Ora qualcosa cambia. Interessante il webinar di Assogestioni dello scorso 15 giugno, in vista dell’Undicesima edizione del Salone del Risparmio, che punta i riflettori su investitori con un nuovo mindset e sul mondo finanziario che si sta preparando alla PIR Revolution. Tutti focalizzati a studiare e mettere in pista gli strumenti più idonei per rendere operativi i nuovi PIR. Ci si interroga se sia più opportuno un fondo chiuso o un Eltif...e lasciamo volentieri agli esperti questi importanti approfondimenti. Così come lasciamo nuovamente a loro gli ulteriori interrogativi che si stanno ponendo sulla clientela cui proporre questi investimenti e quale percentuale dei portafogli debbano occupare. Temi che trovano la loro non semplice risposta anche e soprattutto nell’ambito di ragionati Investment Policy Statement.

Le vere domande strategiche sono altre, a nostro avviso:

-         Come impostare un metodo e un processo di scouting delle imprese?

-         Come analizzare e valutare i singoli progetti?

-         Quali approcci utilizzare nella selezione?

Per rispondere alla prima domanda, basta guardare dove oggi le imprese propongono i loro aumenti di capitale: sulle piattaforme di Equity Crowdfunding (ECF).

Solo nel 2019 la raccolta complessiva degli imprenditori sulle piattaforme di Equity Crowdfunding è stata pari a 65 milioni di euro, con una crescita da capogiro (+ 78%) rispetto all’anno precedente.

Per rispondere alle altre due, è evidente che gli analisti abituati a fare stock selection tra le imprese quotate potrebbero non avere tutte le competenze per fare lo stesso lavoro sulle non quotate. E questo tema diventa ancora più complesso quando, anziché valutare una realtà con un business tradizionale, ci si avventura tra startup e PMI che non hanno fatturato, che “sognano” di diventare EBITDA positive, che non hanno competitor diretti e quando li hanno si trovano rigorosamente in continenti diversi, con logiche imprenditoriali e di investimento che ci sembrano altrettanto lontane.

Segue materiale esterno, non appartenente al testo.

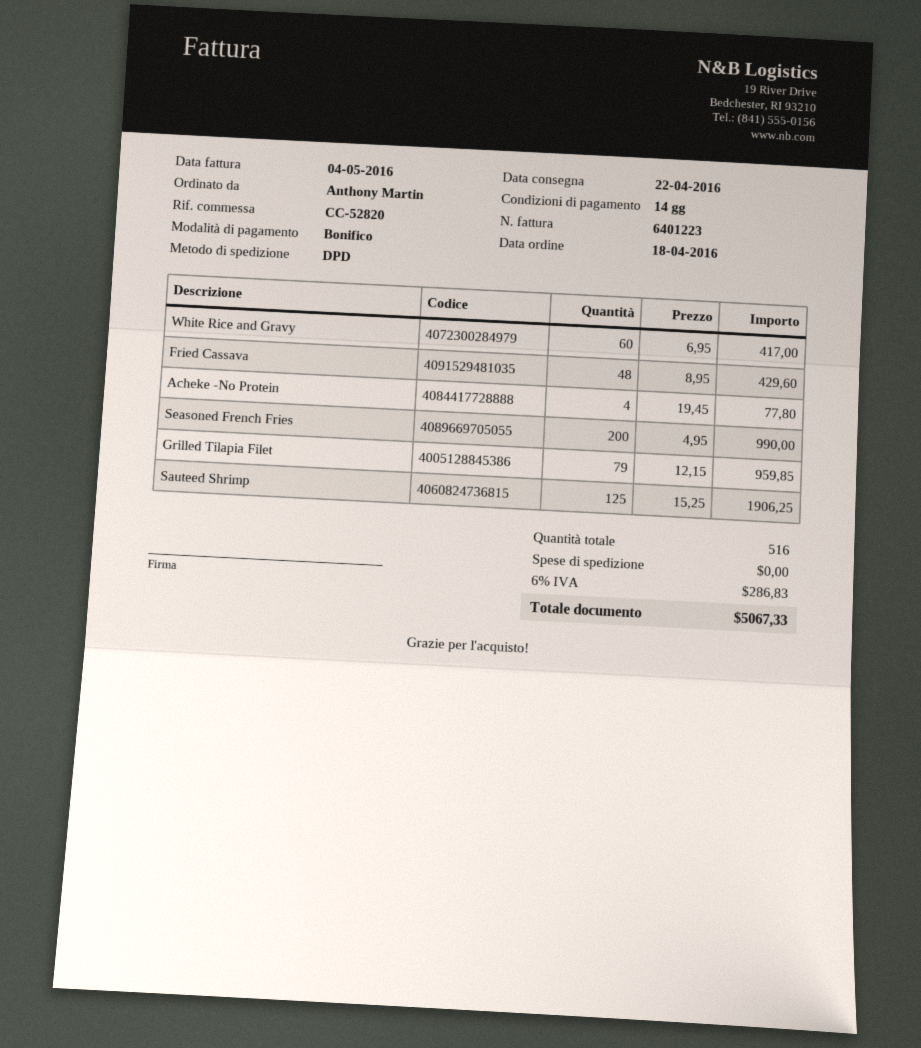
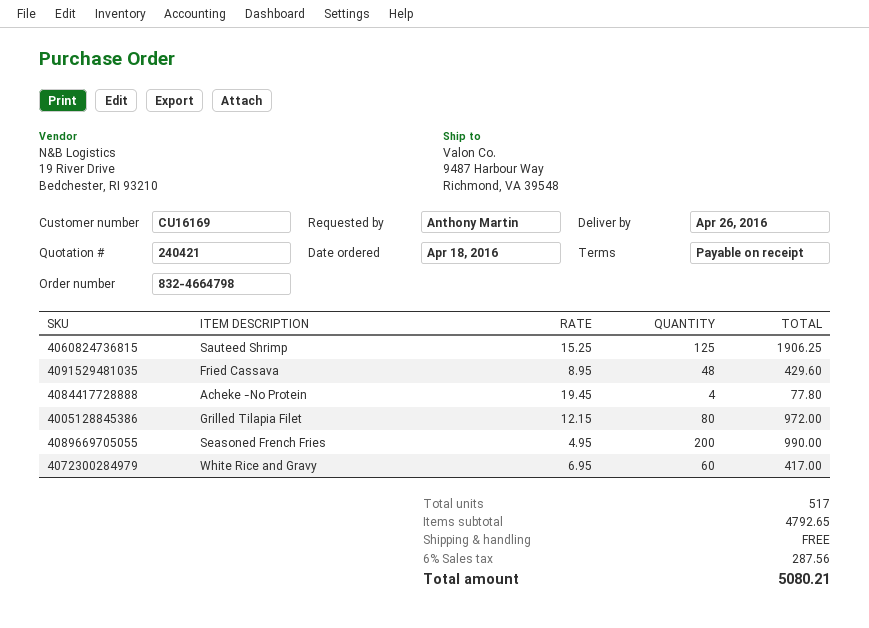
delivery date: 2016-04-22 -> 2016-04-26
payment terms: 14 days -> on receipt
Grilled Tilapia Filet: 79 x 12.15 = 959.85 -> 80 x 12.15 = 972.00
total quantity: 516 -> 517
tax: 6% = 286.83 -> 6% = 287.56
total: 5067.33 -> 5080.21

Serve un cambio di passo, servono competenze nuove, metodologie nuove e nuovi interlocutori.

Del resto, sono gli stessi operatori della finanza “storica” ad ammettere candidamente la loro scarsa comprensione del fenomeno.

Eppure, è un momento in cui la credibilità e robustezza delle analisi può fare la differenza nel proporre ai clienti di aprire le porte ai veri e reali investimenti alternativi.

E allora come fare? Alleanze, alleanze, alleanze:

  1. con le piattaforme di crowdfunding in primis, per avere un ventaglio di proposte da analizzare
  2. con nuovi attori, professionisti che le startup le conoscono bene. Quelli che da anni lavorano al loro fianco mettendo a dura prova le assumption sui modelli di business e su quelli delle revenue, sulla scalabilità dei progetti e sulla loro appetibilità per i potenziali investitori, senza dimenticare le analisi finanziarie e le logiche di valutazione di questo strano mondo…

Con l’avvio dei PIR alternativi, che sono obbligati ad investire in capitale, prestiti e crediti di società non quotate, emerge con prepotenza la necessità di analisi adeguate agli standard degli investitori istituzionali. Il flusso di investimenti che sarà convogliato dai PIR alternativi è stimato in 15 miliardi nei prossimi cinque anni. Sono cifre importanti, che possono veramente cambiare lo scenario italiano.

Essere miopi su questi versanti può voler dire pagare un prezzo troppo alto per tutti: l’incapacità di convogliare risorse a quegli imprenditori che stanno cercando di cambiare in meglio questo Paese.

E’ tempo di agire. OGGI.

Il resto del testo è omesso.